For a Kinder, Gentler Society
Why Harry Potter?

International Herald Tribune Saturday-Sunday, July 24-25, 2004
Training young consumers * By Ilias Yocaris

Harry Potter is a capitalist pig

The success of the Harry Potter series has provoked a lively discussion among French literary theorists about the novels' underlying message and the structure of Harry's school, Poudlard (Hogwarts). This article, which appeared last month in the French daily Le Monde, got particular attention, including an essay published in response arguing that Harry is an anti­globalist crusader.

PARIS - July 2004.  With the Harry Potter series, J.K. Rowling has enchanted the world: the reader is drawn into a magical universe of flying cars, spells that make its victims spew slugs, trees that give blows, books that bite, elf servants and portraits that argue.

On the face of it, the world of Harry Potter has nothing in common with our own.

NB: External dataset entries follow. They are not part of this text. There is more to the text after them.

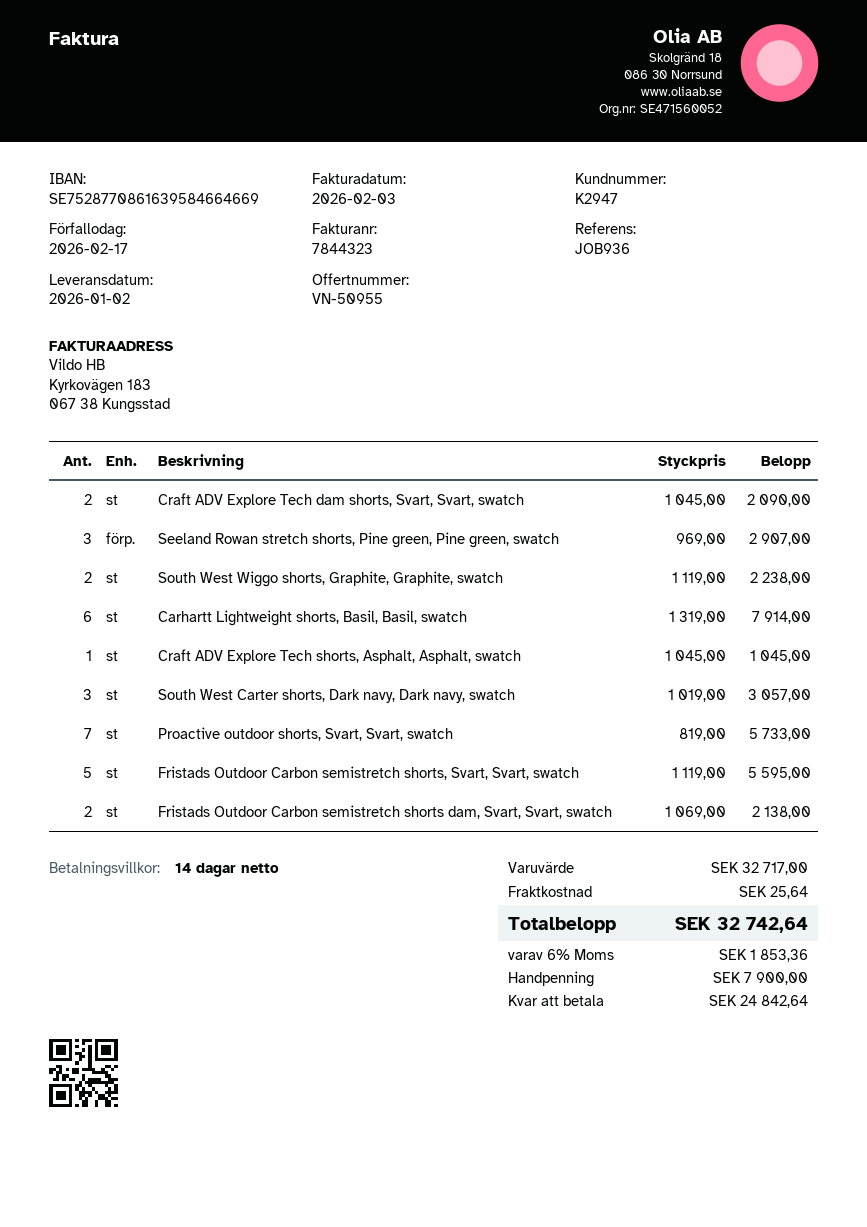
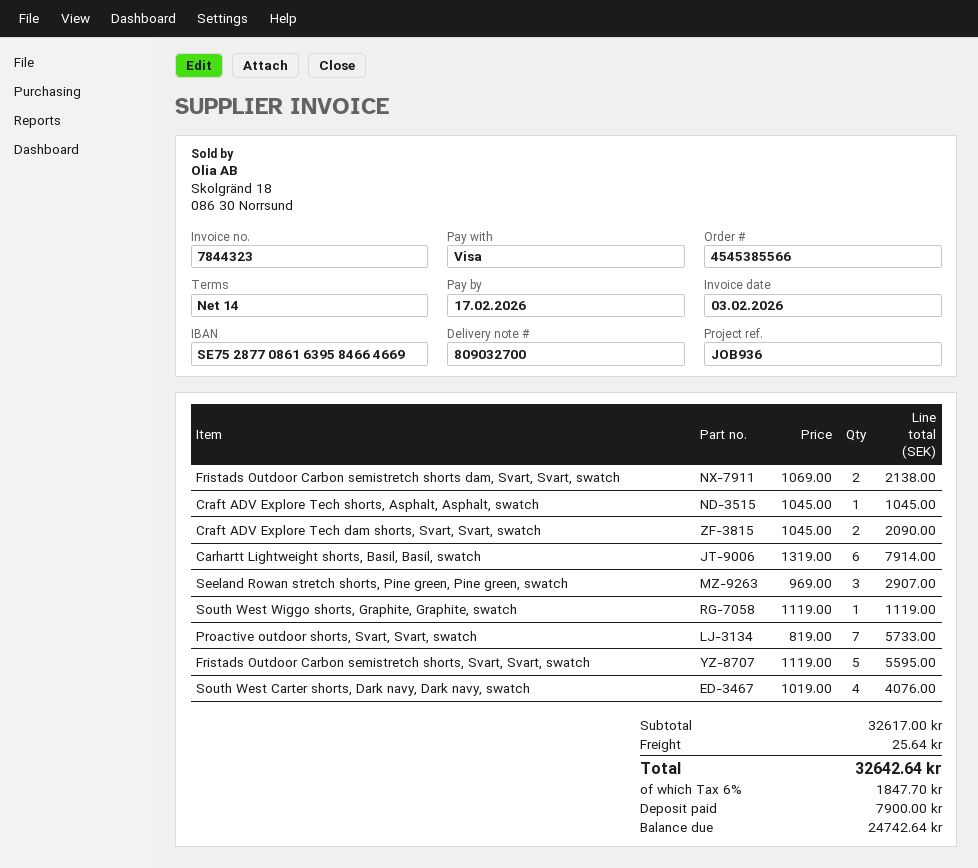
South West Wiggo shorts, Graphite, Graphite, swatch: 2 x 1119.00 = 2238.00 -> 1 x 1119.00 = 1119.00
South West Carter shorts, Dark navy, Dark navy, swatch: 3 x 1019.00 = 3057.00 -> 4 x 1019.00 = 4076.00
subtotal: 32717.00 -> 32617.00
tax: 6% = 1853.36 -> 6% = 1847.70
total: 32742.64 -> 32642.64
balance: 24842.64 -> 24742.64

Nothing at all, except one detail: like ours, the fantastic universe of Harry Potter is a capitalist universe.

Hogwarts is a private sorcery school, and its director constantly has to battle against the state as represented, essentially, by the inept minister of magic, Cornelius Fudge, the ridiculous bureaucrat Percy Weasley, and the odious inspector Dolores Umbridge.

harry_347The apprentice sorcerers are also consumers who dream of acquiring all sorts of high-tech magical objects, including high-performance wands or the latest brand-name flying brooms, manufactured by multinational corporations.

Hogwarts, then, is not only a school, but also a market: subject to an incessant advertising onslaught, the students are never as happy as when they can spend their money in the boutiques near the school. There is all sorts of' bartering between students, and the author heavily emphasizes the possibility of social success for young people who enrich themselves thanks to trade in magical products.

The tableau is completed by the ritual complaints about the rigidity and incompetence of bureaucrats. Their mediocrity is starkly contrasted with the inventiveness and audacity of some entrepreneurs, whom Rowling never ceases to praise. For example, Bill Weasley, who works for the goblin bank Gringotts, is presented as the opposite of his brother, Percy the bureaucrat. The first is young, dynamic and creative, and wears clothes that "would not have looked out of place at a rock concert"; the second is unintelligent, obtuse, limited and devoted to state regulation, his career's masterpiece being a report on the standards for the thicknesses of cauldrons.

We have, then, an invasion of neo-liberal stereotypes in a fairy tale. The fictional universe of Harry Potter of offers a caricature of the excesses of the Anglo-Saxon social model: under a veneer of regimentation and traditional rituals, Hogwarts is a pitiless jungle where competition, violence and the cult of winning run riot.

The psychological conditioning of the apprentice sorcerers is clearly based on a culture of confrontation: competition among students to be prefect; competition among Hogwarts "houses" to gain points; competition among sorcery schools to win the Triwizard tournament; and, ultimately, the bloody competition between the forces of Good and Evil.

This permanent state of war ends up redefining the role of institutions: faced with ever-more violent conflicts, they are no longer able to protect individuals against the menaces that they face everywhere. The Minister of Magic fails pitifully in his combat against Evil, and the regulatory constraints of school life hinder Harry and his friends in defending themselves against the attacks and provocations that they constantly encounter. The apprentice sorcerers are thus alone in their struggle to survive in a hostile milieu, and the weaker, like Harry's schoolmate Cedric Diggory, are inexorably eliminated.

These circumstances influence the education given the young students of Hogwarts. The only disciplines that matter are those that can give students an immediately exploitable practical knowledge that can help them in their battle to survive.

That's not astonishing, considering how this prestigious school aims to form, above all, graduates who can compete in the job market and fight against Evil. Artistic subjects are thus absent from Hogwarts's curriculum, and the teaching of social sciences is considered of little value: the students have only some tedious courses of history. It's very revealing that Harry finds them "as boring as Percy's cauldron-bottom report." In other words, in the cultural universe of Harry Potter, social sciences are as useless and obsolete as state regulation.

Harry Potter, probably unintentionally, thus appears as a summary of the social and educational aims of neo-liberal capitalism. Like Orwellian totalitarianism, this capitalism tries to fashion not only the real world, but also the imaginations of consumer-citizens.

The underlying message to young fans is this: You can imagine as many fictional worlds, parallel universes or educational systems as you want, but they will still all be regulated by the laws of the market. Given the success of the Harry Potter series, several generations of young people will be indelibly marked by this lesson.

Ilias Yocaris is a professor of literary theory and French literature at the University Institute of Teacher Training in Nice. This article was translated from the French.